Your assignment:
With "white" as the search word, show every line of the material that has it.

Records to use:
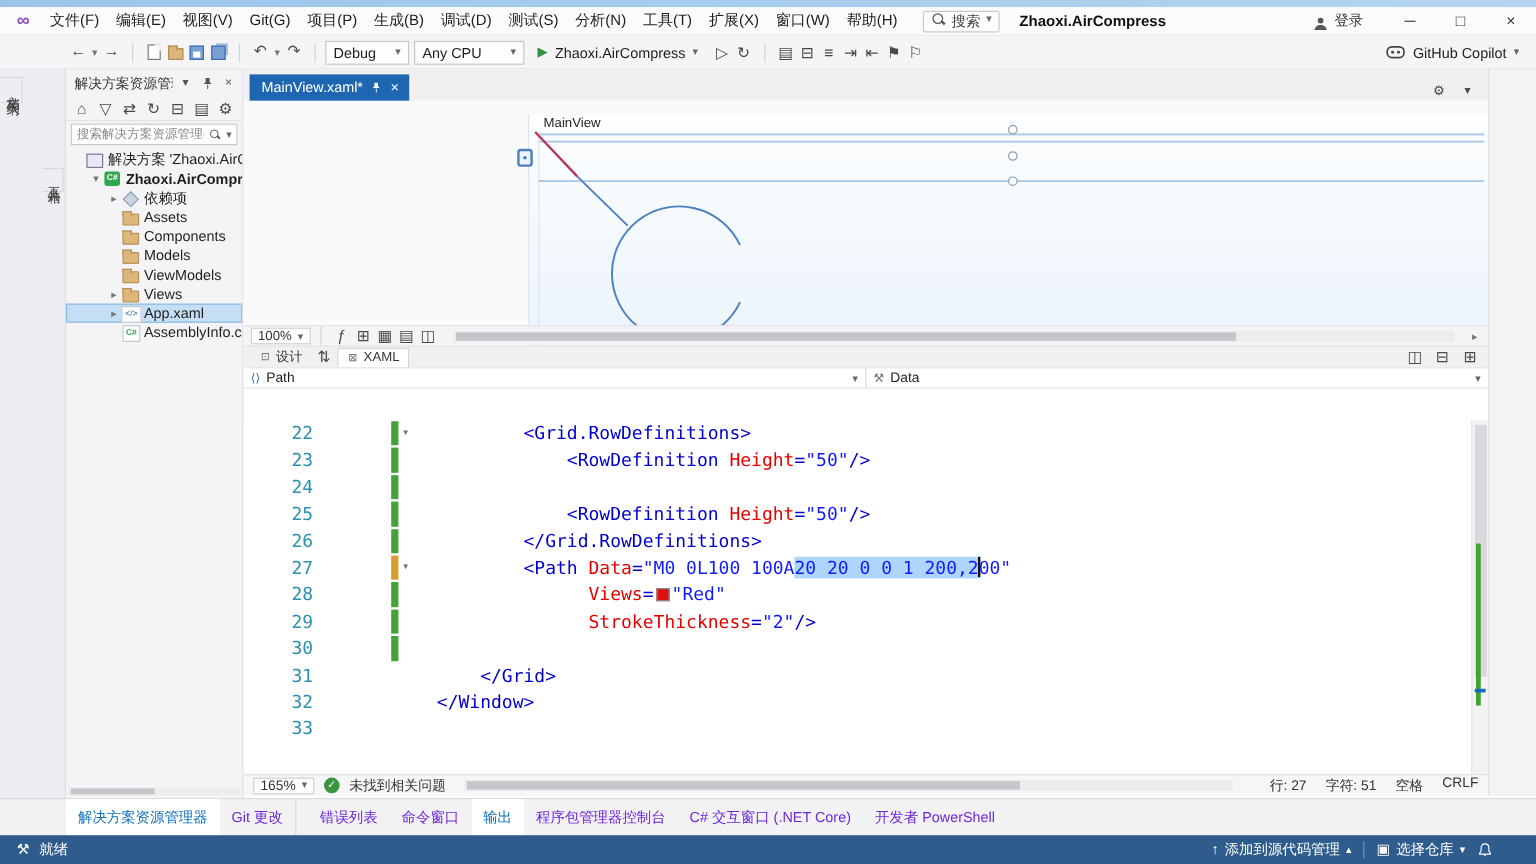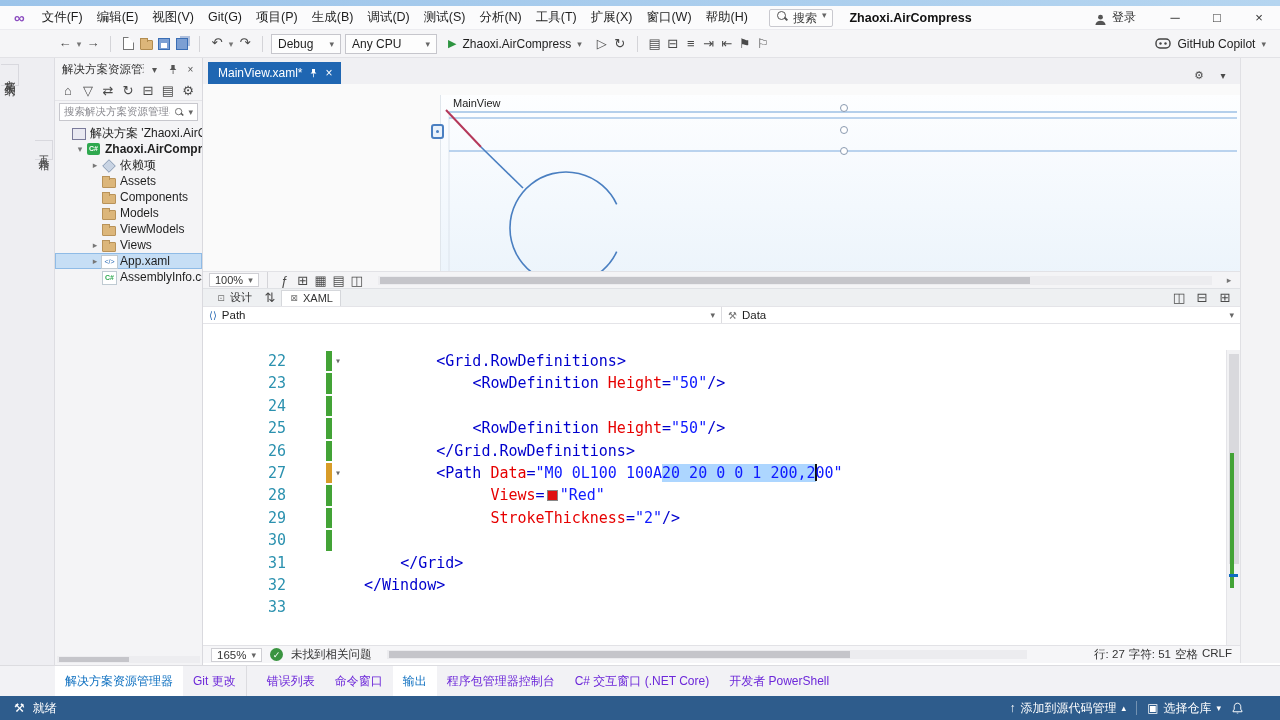--- a/index.html
+++ b/index.html
@@ -99,40 +99,40 @@
   .breadcrumb{position:absolute;left:0;top:248px;width:100%;height:18px;background:#fff;border-top:1px solid #e4e4e8;border-bottom:1px solid #e4e4e8;display:flex;font-size:11.5px}
   .crumb-half{flex:1;display:flex;align-items:center;gap:5px;padding:0 6px;overflow:hidden}
   .crumb-half + .crumb-half{border-left:1px solid #dcdce0}
   .crumb-half .chev{margin-left:auto}
   .crumb-ico{color:#2b6cb5;font-size:10px}
   .crumb-ico.gray{color:#777}
 
   
   .code-region{position:absolute;left:0;top:292px;width:100%;height:295px;background:#fff;overflow:hidden;font-family:"DejaVu Sans Mono","Liberation Mono",monospace;font-size:15px}
   .code-line{position:relative;height:22.4px;line-height:22.4px}
-  .code-line .ln{position:absolute;left:37px;width:46px;text-align:right;color:#2b91af}
+  .code-line .ln{position:absolute;left:12px;width:46px;text-align:right;color:#2b91af}
   .chgbar{position:absolute;left:123px;width:6px;top:1px;bottom:1px}
   .chgbar.green{background:#43a336}
   .chgbar.yellow{background:#d89c28}
   .code-line .chev-fold{position:absolute;left:132px;top:0;color:#6e6e6e;font-size:10px}
   .code-line .code{position:absolute;left:161px;white-space:pre}
   .tk-d{color:#0000cd}.tk-t{color:#0000cd}.tk-a{color:#e60000}.tk-v{color:#0f1bff}
   .tk-x{color:#0f1bff;background:#add6ff}
   .caret{display:inline-block;width:2px;height:17px;background:#101010;vertical-align:-3px;margin:0 -1px}
   .swatch{display:inline-block;width:11px;height:11px;background:#e01010;border:1px solid #888;vertical-align:-1px;margin:0 2px}
 
   .vscroll{position:absolute;right:0;top:292px;width:14px;height:295px;background:#f2f2f4;border-left:1px solid #e4e4e8}
   .vscroll .thumb{position:absolute;left:2px;top:4px;width:10px;height:210px;background:#d9d9dd}
   .vscroll .mark-green{position:absolute;left:3px;top:103px;width:4px;height:135px;background:#43a336}
   .vscroll .mark-blue{position:absolute;left:2px;top:224px;width:9px;height:3px;background:#0f6cbf}
 
   .editor-bottom{position:absolute;left:0;top:587px;width:100%;height:18px;background:#f6f6f8;border-top:1px solid #e2e2e6;display:flex;align-items:center;gap:8px;padding:0 8px;font-size:11.5px;color:#333}
   .zoom-combo{display:flex;align-items:center;gap:5px;border:1px solid #cfcfd4;background:#fff;height:14px;padding:0 5px}
   .okdot{width:13px;height:13px;border-radius:50%;background:#3a9440;color:#fff;font-size:9px;display:inline-flex;align-items:center;justify-content:center}
-  .eb-right{margin-left:auto;display:flex;gap:4px;color:#333}
+  .eb-right{margin-left:auto;display:flex;gap:16px;color:#333}
 
   
   .panel-tabs{position:absolute;left:0;top:665px;width:1280px;height:31px;background:#f2f2f5;border-top:1px solid #dcdce0;display:flex;align-items:stretch;font-size:12px}
   .ptab{display:flex;align-items:center;padding:0 10px;color:#6d28d9;white-space:nowrap}
   .ptab.active{background:#fff;color:#0e70c0}
   .ptab-group-left{display:flex;margin-left:55px;border-right:1px solid #dcdce0}
   .ptab-group-bottom{display:flex;margin-left:10px}
 
   .statusbar{position:absolute;left:0;top:696px;width:1280px;height:24px;background:#2e5c8c;color:#fff;display:flex;align-items:center;font-size:12px}
   .statusbar .ready{margin-left:14px;display:flex;align-items:center;gap:8px}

Response:
   .code-line .code{position:absolute;left:161px;white-space:pre}
   .ptab{display:flex;align-items:center;padding:0 10px;color:#6d28d9;white-space:nowrap}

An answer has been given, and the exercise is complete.